Single by Thomas Rhett

from the album Center Point Road
- Released: July 15, 2019
- Genre: Country
- Length: 3:00
- Label: Big Machine
- Songwriters: Thomas Rhett; Ashley Gorley; Jesse Frasure;
- Producers: Dann Huff; Jesse Frasure; Thomas Rhett;

Thomas Rhett singles chronology
| "Look What God Gave Her" (2019) | "Remember You Young" (2019) | "Beer Can't Fix" (2020) |

Music video
- "Remember You Young" on YouTube

= Remember You Young =

"Remember You Young" is a song co-written and recorded by American country music singer Thomas Rhett. It was released on July 15, 2019 as the second single from his fourth studio album Center Point Road. Rhett wrote the song with Ashley Gorley and Jesse Frasure, the latter of which produced it with Dann Huff.

==History==
Rhett says that the song carries a theme of nostalgia, and references to his wife and children. It also contains references to events from his past. He said that "We wrote this song about the people in life that we love, and always remembering them in their youth, no matter how much time passes and we all change." The song's accompanying music video features a group of elderly people who reminisce on their lives.

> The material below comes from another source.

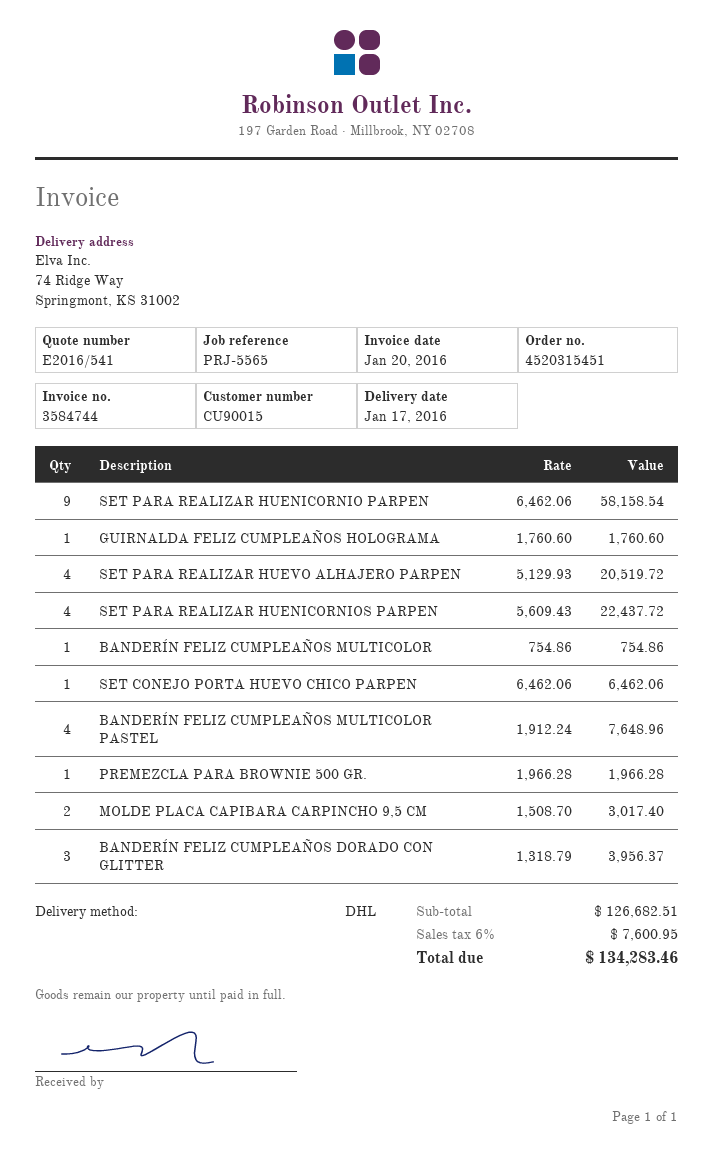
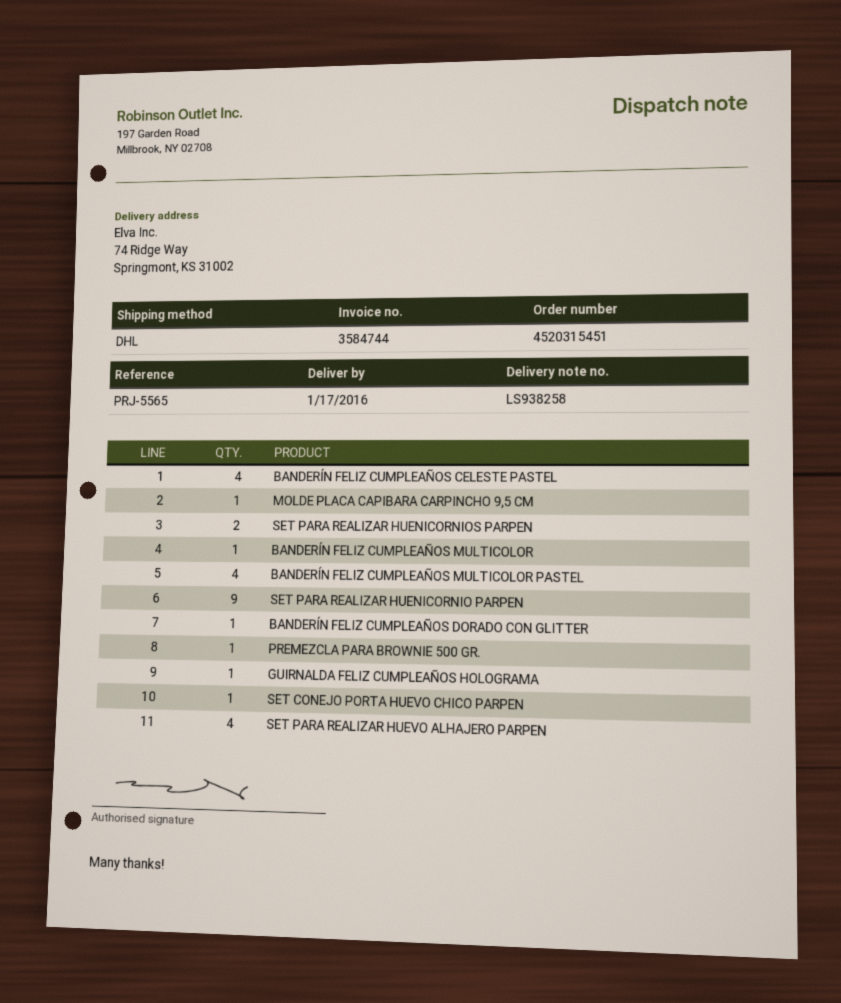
SET PARA REALIZAR HUENICORNIOS PARPEN: 4 -> 2
MOLDE PLACA CAPIBARA CARPINCHO 9,5 CM: 2 -> 1
BANDERÍN FELIZ CUMPLEAÑOS DORADO CON GLITTER: 3 -> 1
BANDERÍN FELIZ CUMPLEAÑOS CELESTE PASTEL: none -> 4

==Commercial performance==
"Remember You Young" reached No. 1 on Billboards Country Airplay chart on chart dated December 21, 2019, becoming Rhett's eighth consecutive No. 1 single and his fourteenth overall. The song has sold 143,000 copies in the United States as of February 2020.

==Music video==
The music video was directed by TK McKamy and premiered on CMT, GAC & Vevo in 2019.

It was filmed partly on the property of session and touring bassist Todd Ashburn in the Nashville area.

The video is a sequel to the Marry Me music video. In addition to showing Rhett performing the song barefoot in a room full of mirrors, the video centers on Sam, now in his elderly years, goes about his daily routine while remembering moments of his time with Ellie, who is deceased as referred to by the ending shot of him holding an urn.

==Personnel==
Credits are adapted from the liner notes of Center Point Road.

- Thomas Rhett – lead vocals, background vocals, producer
- Joe Baldridge – recording
- Dave Cohen – keyboards
- Josh Ditty – assistant recording
- Jesse Frasure – producer, programming
- Charlie Judge – cello
- Dann Huff – producer, electric guitar
- David Huff – digital editing, programming
- Chris Kimmerer – drums
- Jason Mott – assistant recording
- Justin Niebank – mixing
- Adam Nyan – mastering
- Jimmie Lee Sloas – bass
- Chris Small – digital editing
- Russell Terrell – background vocals
- Ilya Toshinskiy – acoustic guitar
- Derek Wells – electric guitar

==Charts==

===Weekly charts===

| Chart (2019–2020) | Peak position |
|---|---|
| Canada Hot 100 (Billboard) | 75 |
| Canada Country (Billboard) | 1 |
| US Billboard Hot 100 | 53 |
| US Country Airplay (Billboard) | 1 |
| US Hot Country Songs (Billboard) | 5 |

===Year-end charts===

| Chart (2019) | Position |
|---|---|
| US Country Airplay (Billboard) | 55 |
| US Hot Country Songs (Billboard) | 66 |

| Chart (2020) | Position |
|---|---|
| US Country Airplay (Billboard) | 49 |
| US Hot Country Songs (Billboard) | 64 |

==Certifications==

| Region | Certification | Certified units/sales |
| United States (RIAA) | Platinum | 1,000,000^{‡} |
^{‡} Sales+streaming figures based on certification alone.